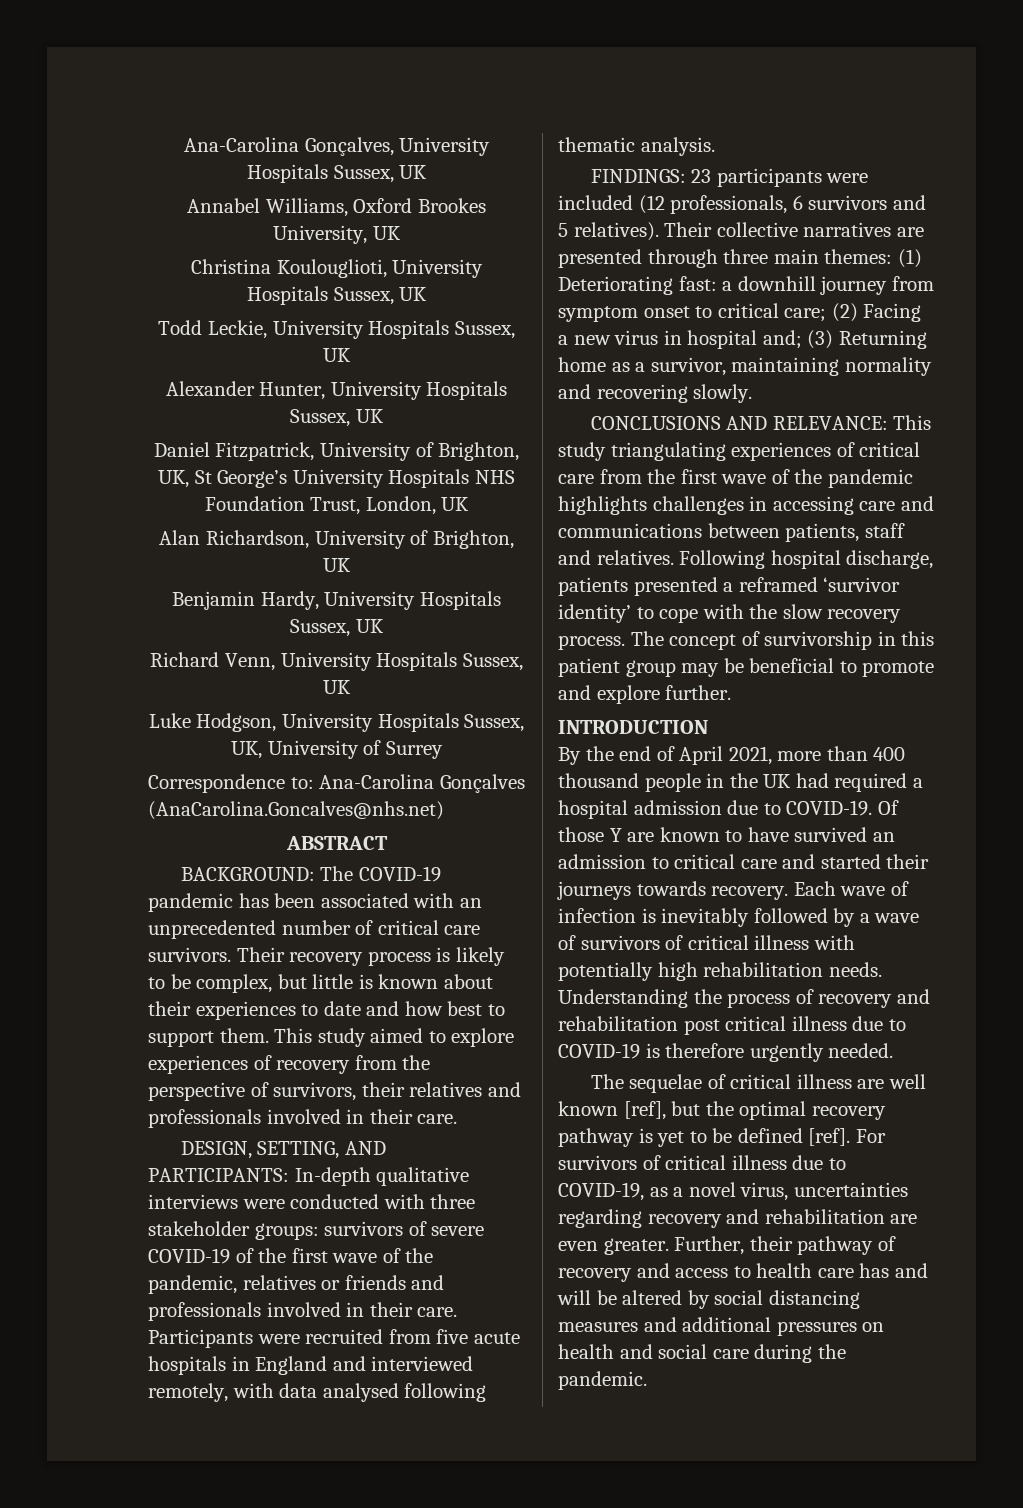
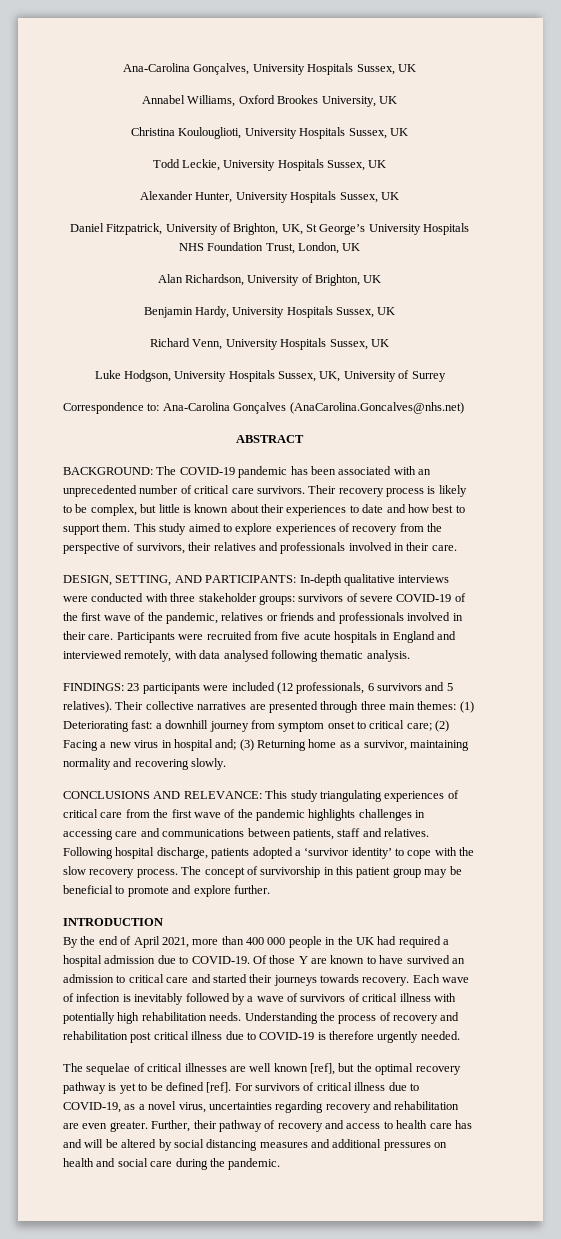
- Following hospital discharge, patients presented a reframed ‘survivor identity’ to cope with the slow recovery process.
+ Following hospital discharge, patients adopted a ‘survivor identity’ to cope with the slow recovery process.
- By the end of April 2021, more than 400 thousand people in the UK had required a hospital admission due to COVID-19.
+ By the end of April 2021, more than 400 000 people in the UK had required a hospital admission due to COVID-19.
- The sequelae of critical illness are well known [ref], but the optimal recovery pathway is yet to be defined [ref].
+ The sequelae of critical illnesses are well known [ref], but the optimal recovery pathway is yet to be defined [ref].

——————

ACTIVITY -
Look at the listing and set down only the lines from its start through the line with "than 400 000", word for word and without pictures.

REPLY -
- Following hospital discharge, patients presented a reframed ‘survivor identity’ to cope with the slow recovery process.
+ Following hospital discharge, patients adopted a ‘survivor identity’ to cope with the slow recovery process.
- By the end of April 2021, more than 400 thousand people in the UK had required a hospital admission due to COVID-19.
+ By the end of April 2021, more than 400 000 people in the UK had required a hospital admission due to COVID-19.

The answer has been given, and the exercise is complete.